# 80 vs 120 grit lapping compound



## 95mmrenegade (Jul 31, 2017)

What's your preference and why?


----------



## Mightyquinn (Jan 31, 2017)

I think it's one of those things you have to experience for yourself but to me you seem to get a crisper and finer cut with 120. I use 400 grit Clover compound on the Baroness and you can really tell a difference with the higher grit. The only downside to using Clover compound is that it doesn't wash off as easily as lapping compound does.


----------



## ABC123 (Jul 14, 2017)

I used both, you can still get a good edge with 80 but 120 does make a difference.

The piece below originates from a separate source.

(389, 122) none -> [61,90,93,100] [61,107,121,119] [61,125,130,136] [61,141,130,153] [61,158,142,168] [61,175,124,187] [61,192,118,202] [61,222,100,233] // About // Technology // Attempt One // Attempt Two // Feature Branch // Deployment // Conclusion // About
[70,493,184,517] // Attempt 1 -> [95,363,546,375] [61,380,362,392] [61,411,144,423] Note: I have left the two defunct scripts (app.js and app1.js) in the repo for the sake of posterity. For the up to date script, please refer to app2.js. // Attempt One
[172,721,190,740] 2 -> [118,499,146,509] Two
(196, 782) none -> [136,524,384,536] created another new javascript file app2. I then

Here's what most of us use/bought. https://shop.jescoproducts.com/pinhigh-lapping-for-homeowners/homeowners-starter-kit/


----------



## 95mmrenegade (Jul 31, 2017)

My weapon of choice...


----------



## Spammage (Apr 30, 2017)

I use the Pin High 120, and then give it a little more with their 180.


----------



## MasterMech (Sep 24, 2017)

120 here.


----------



## William (Oct 2, 2017)

I have both. I figure it like sharpening a knife. Start with 80, rinse and repeat with 120. I would be hesitant to use more than 120 as I think it would make the edge to thin.


----------



## Jacob_S (May 22, 2018)

using R&R 120&180 on mine seems to do a fantastic job.


----------



## MasterMech (Sep 24, 2017)

William said:


> I have both. I figure it like sharpening a knife. Start with 80, rinse and repeat with 120. I would be hesitant to use more than 120 as I think it would make the edge to thin.

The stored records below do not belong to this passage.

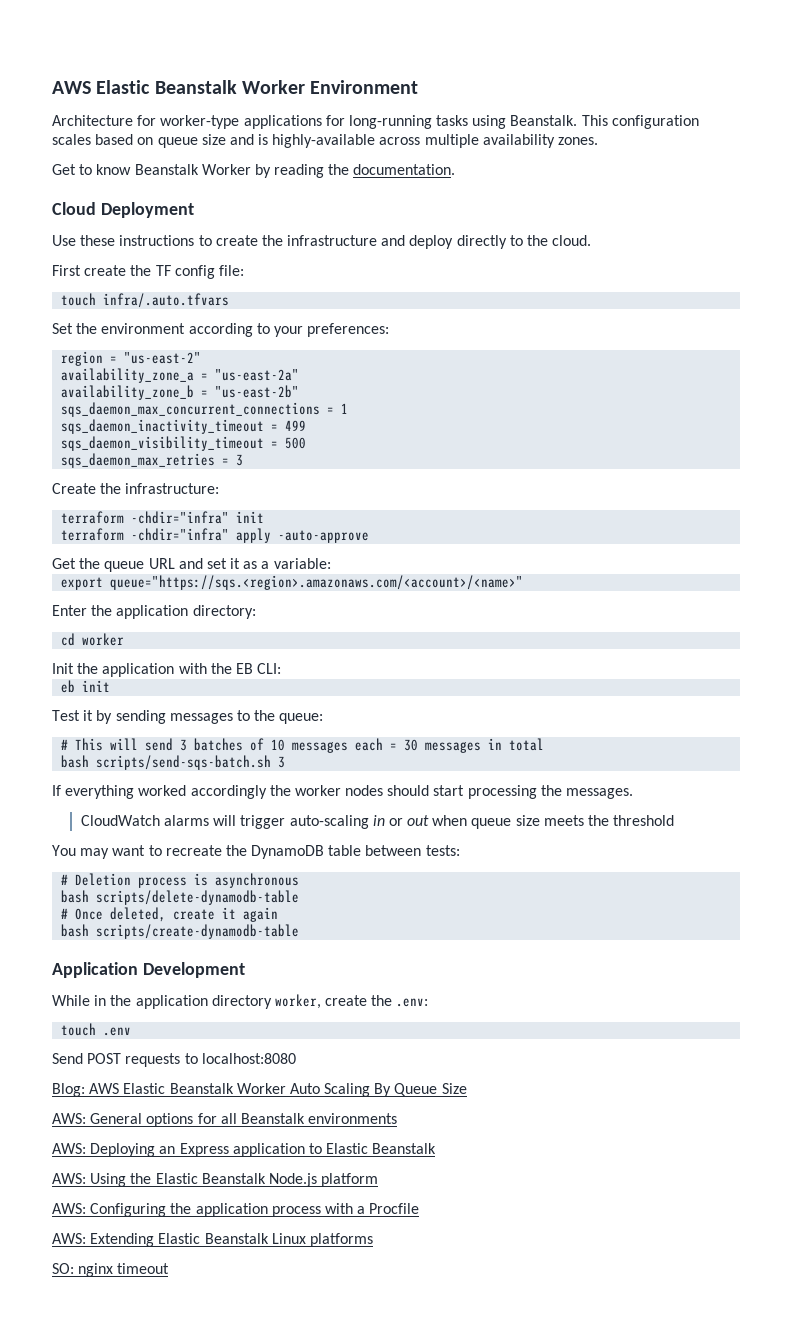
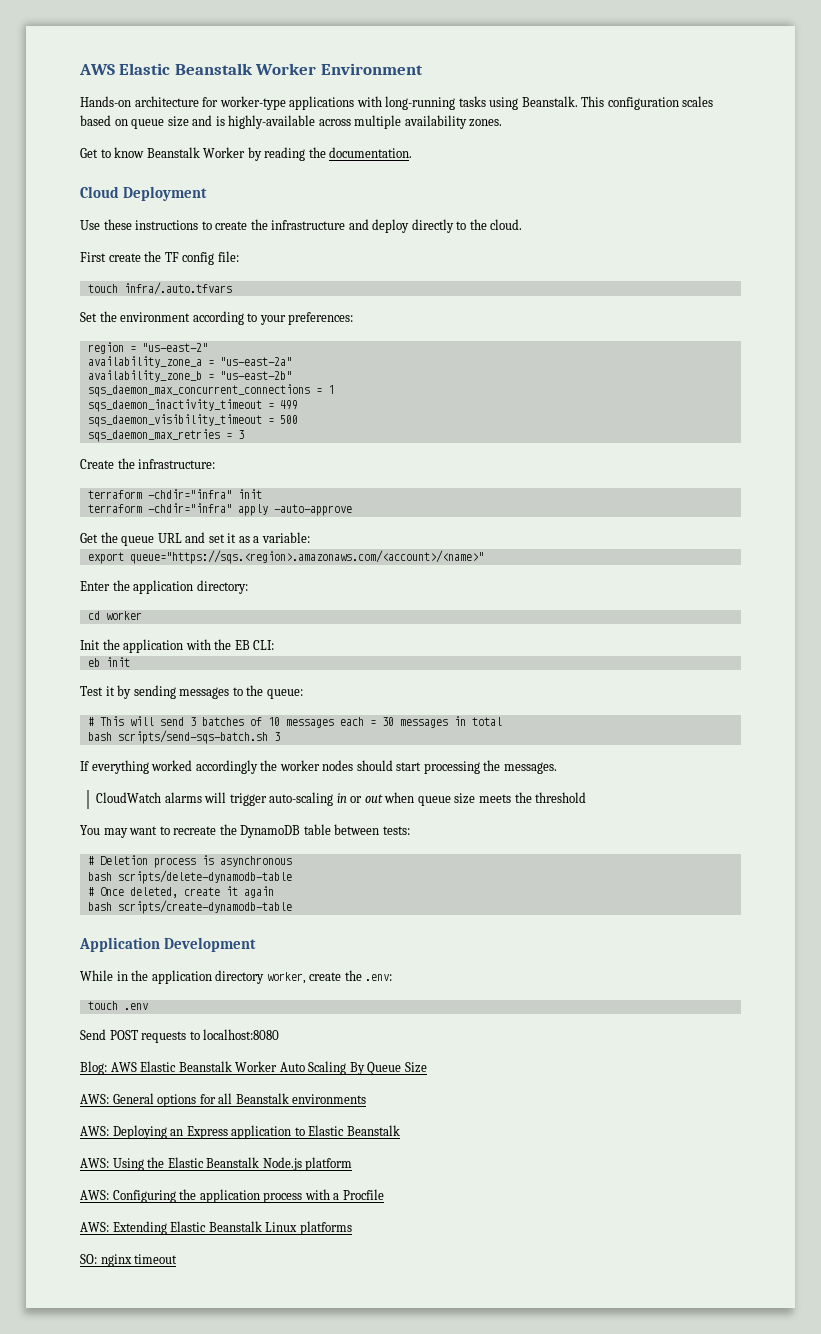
[52,115,133,126] Architecture -> [80,96,199,107] Hands-on architecture
[325,115,345,126] for -> [356,96,382,107] with

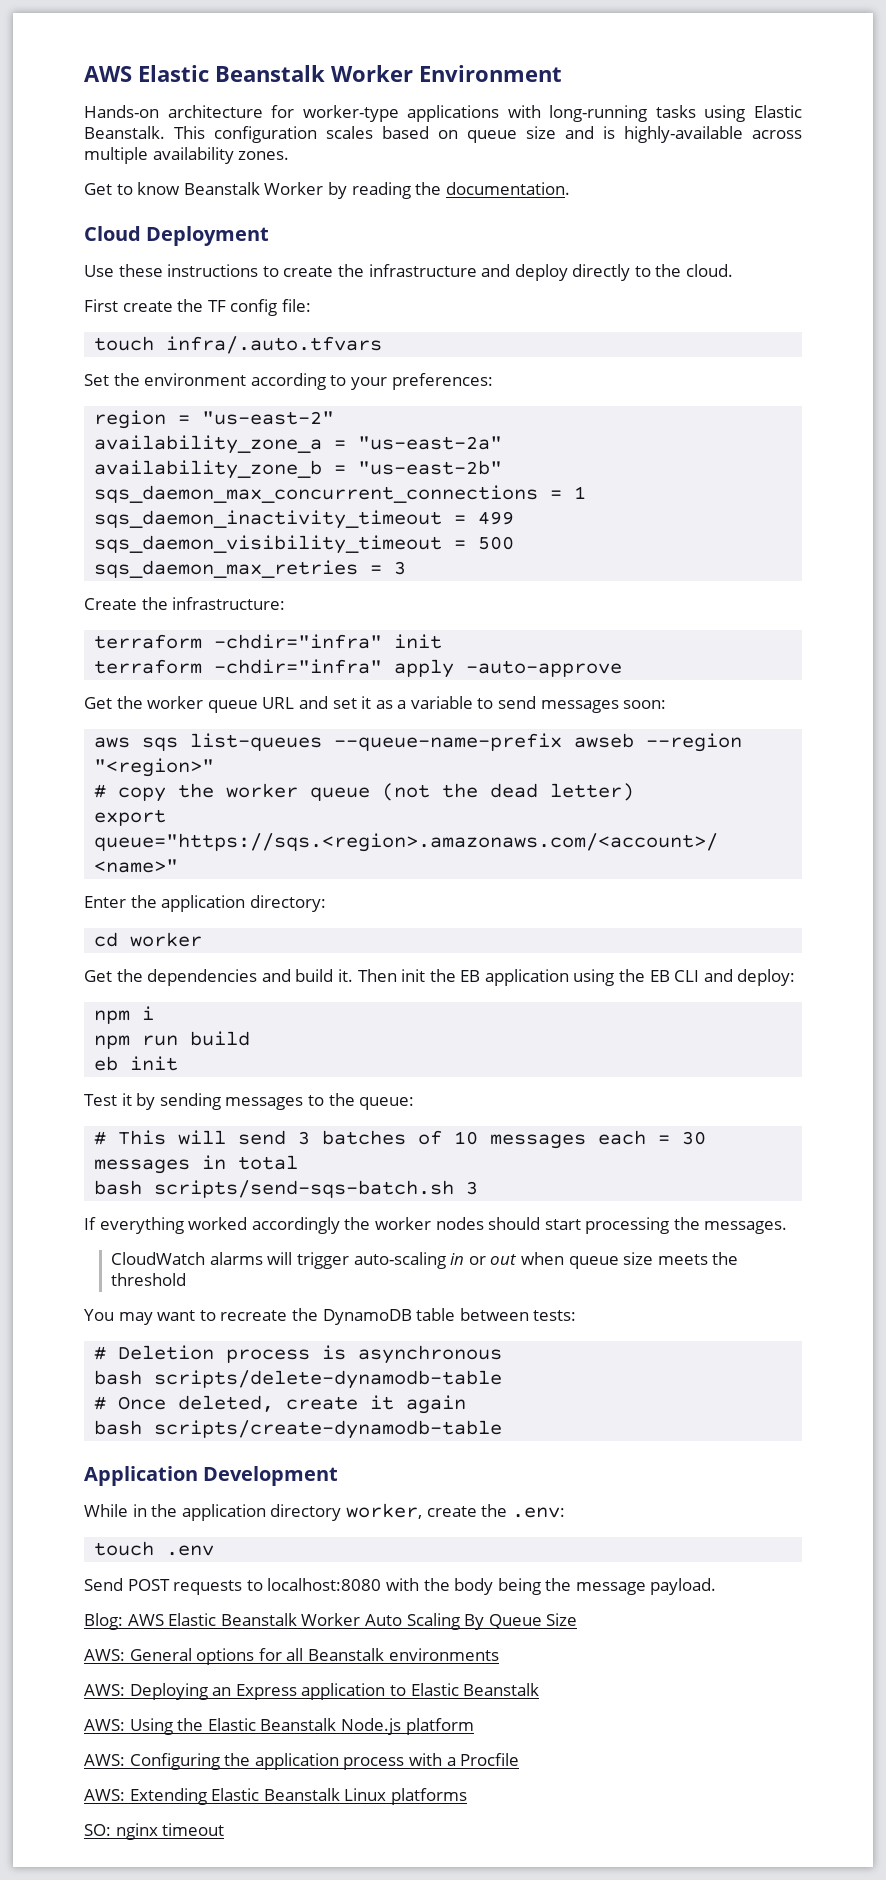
(519, 103) none -> [753,105,802,118] Elastic
(118, 537) none -> [147,696,204,709] worker
[261,532,310,543] variable: -> [410,696,667,713] [94,733,743,752] [94,758,215,777] [94,783,635,802] variable to send messages soon: // aws sqs list-queues --queue-name-prefix awseb --region "<region>" // # copy the worker queue (not the dead letter)
[80,639,275,653] Init the application with the EB CLI: -> [84,969,796,986] [94,1006,155,1024] [94,1031,251,1049] Get the dependencies and build it. Then init the EB application using the EB CLI and deploy: // npm i // npm run build
(280, 1034) none -> [385,1578,717,1595] with the body being the message payload.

The edge on our mowers is pretty much a right angle. No danger of making it too thin like a knife.


----------



## William (Oct 2, 2017)

MasterMech said:


> William said:
> 
> 
> > I have both. I figure it like sharpening a knife. Start with 80, rinse and repeat with 120. I would be hesitant to use more than 120 as I think it would make the edge to thin.
> ...


Cool, I have never really looked at the edge, only that it was shinny!


----------



## FuzzeWuzze (Aug 25, 2017)

Having a reel and blade that are pretty rusted but otherwise seem functional, should i just go for the 80/120 pack to give it a good rough cleaning with 80 and then do 120 to get sharp?

The previous owner left it out in the rain for 2 years, but i also got it for 50 bucks because it didnt start. New gas and it seems to run fine although i should probably run some seafoam or something through it since it sat so long with old gas in it.


----------